More recent winners of note include Graham Swift, Zadie Smith, Martin Amis and Ian McEwan, each of whom have received either the fiction or biography prize in the course of the last decade. The most recent (2006) winners were Cormac McCarthy for The Road and Byron Rogers for The Man Who Went into the West: The life of R.S. Thomas.

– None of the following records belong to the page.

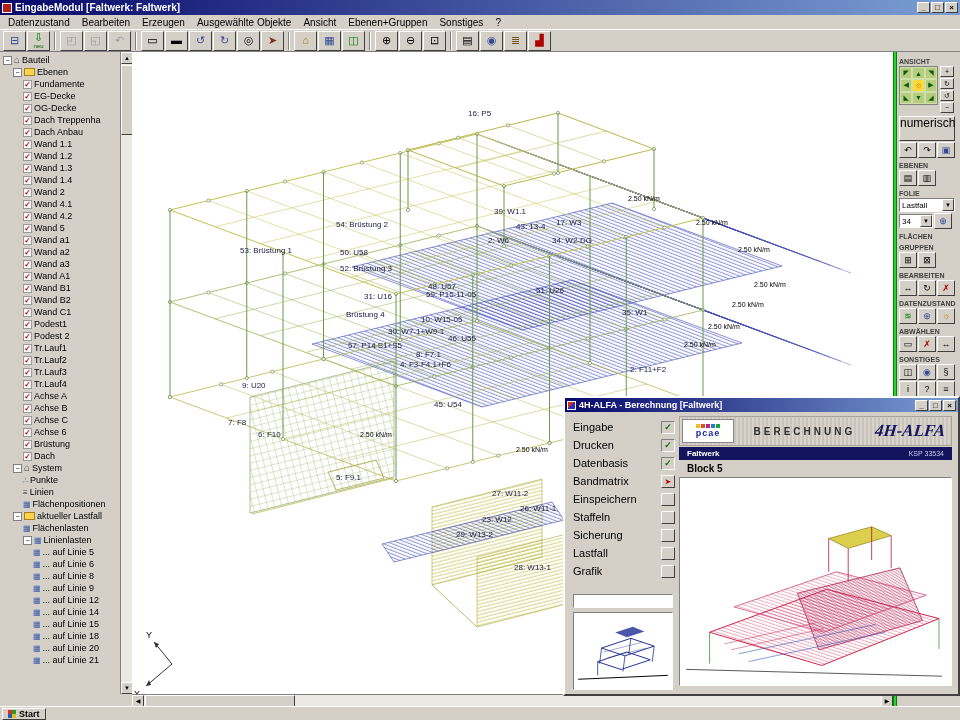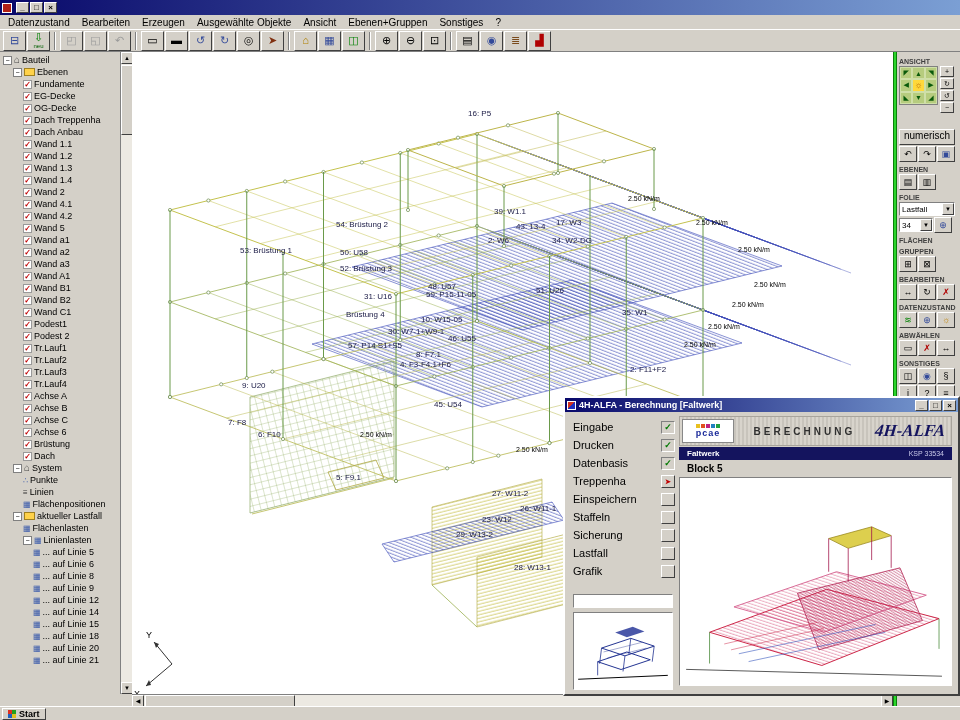--- a/index.html
+++ b/index.html
@@ -80,22 +80,22 @@
   .sm-btn { width:18px; height:16px; background:#d4d0c8; border:1px solid; border-color:#fff #404040 #404040 #fff;
     display:flex; align-items:center; justify-content:center; font-size:9px; line-height:9px;}
   .xs-btn { width:14px; height:11px; font-size:7px; line-height:7px;}
   .pad-wrap { display:flex; gap:2px; }
   .pad { width:39px; height:39px; display:grid; grid-template-columns:repeat(3,1fr); grid-template-rows:repeat(3,1fr);
     border:1px solid #808080; background:#b6cc7e;}
   .pad-cell { display:flex; align-items:center; justify-content:center; font-size:7px; color:#0a5a0a;
     background:#b6cc7e; border:1px solid #cfdfa8;}
   .pad-center { background:#ffd83a; color:#b06000; font-size:9px;}
   .pad-side { display:flex; flex-direction:column; gap:1px; }
-  .numerisch-btn { margin-top:16px; width:56px; height:16px; background:#d4d0c8; border:1px solid;
-    border-color:#fff #404040 #404040 #fff; font-size:10px; text-align:center; line-height:12px;}
+  .numerisch-btn { margin-top:3px; width:56px; height:25px; background:#d4d0c8; border:1px solid;
+    border-color:#fff #404040 #404040 #fff; font-size:12px; text-align:center; line-height:12px;}
   .mini-select { height:14px; width:56px; background:#fff; border:1px solid; border-color:#808080 #fff #fff #808080;
     display:flex; align-items:center; font-size:8px; margin:1px 0;}
   .sel-val { flex:1; padding-left:2px; overflow:hidden; white-space:nowrap;}
   .sel-arrow { width:12px; height:12px; background:#d4d0c8; border:1px solid; border-color:#fff #404040 #404040 #fff;
     font-size:6px; line-height:10px; text-align:center; flex:none;}
 
   
   .dialog { position:absolute; left:563px; top:396px; width:397px; height:300px; background:#d4d0c8;
     border:2px solid; border-color:#fff #404040 #404040 #fff; z-index:60;}
   .dlg-titlebar { position:absolute; left:0; top:0; right:0; height:14px;
@@ -141,20 +141,21 @@
   .flag { width:8px; height:8px; display:grid; grid-template-columns:4px 4px; grid-template-rows:4px 4px; flex:none;}
   .flag i { display:block; }
 </style>
 </head>
 <body>
 
 <div class="app">
 
   <div class="titlebar">
     <span class="app-ico"></span>
+    <span class="title-text">EingabeModul [Faltwerk: Faltwerk]</span>
     <span class="win-controls">
       <span class="win-btn">_</span>
       <span class="win-btn">□</span>
       <span class="win-btn">×</span>
     </span>
   </div>
 
   <div class="menubar">
       <span class="menu-item">Datenzustand</span>
       <span class="menu-item">Bearbeiten</span>
@@ -879,21 +880,21 @@
         </div>
         <div class="chk-row">
           <span class="chk-label">Drucken</span>
           <span class="chk-box st-done">✓</span>
         </div>
         <div class="chk-row">
           <span class="chk-label">Datenbasis</span>
           <span class="chk-box st-done">✓</span>
         </div>
         <div class="chk-row">
-          <span class="chk-label">Treppenha</span>
+          <span class="chk-label">Bandmatrix</span>
           <span class="chk-box st-active">➤</span>
         </div>
         <div class="chk-row">
           <span class="chk-label">Einspeichern</span>
           <span class="chk-box st-todo"></span>
         </div>
         <div class="chk-row">
           <span class="chk-label">Staffeln</span>
           <span class="chk-box st-todo"></span>
         </div>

[edit] Selection process and prize administration
The winners are chosen by the Professor of English Literature at the University, who is assisted by PhD students in the shortlisting phase, a structure which is seen to lend the prizes a considerable gravitas. At the award of the 2006 prizes Cormac McCarthy's publisher commented positively on the selection process noting that, in the absence of a sponsor and literary or media figures amongst the judging panel, the decision is made by "...students and professors, whose only real agenda can be great books and great writing."[1] The original endowment is now supplemented by the University and, as a consequence, the total prize fund rose from £6,000 to £20,000 for the 2005 awards [2]. This increase made the two annual prizes, one for fiction and the other for biography, the largest literary prizes on offer in Scotland[3]. The University is advised in relation to the development and administration of the Prize by a small committee which includes Ian Rankin, Alexander McCall Smith and James Naughtie amongst its members. In August 2007 the prize ceremony was held at the Edinburgh International Book Festival for the first time[4].
[edit] Eligibility
Only those works of fiction and biographies written in English and first published in Britain in the 12 month period prior to the submission date are eligible for the award. Both prizes may go to the same author, but neither prize can be awarded to the same author on more than one occasion.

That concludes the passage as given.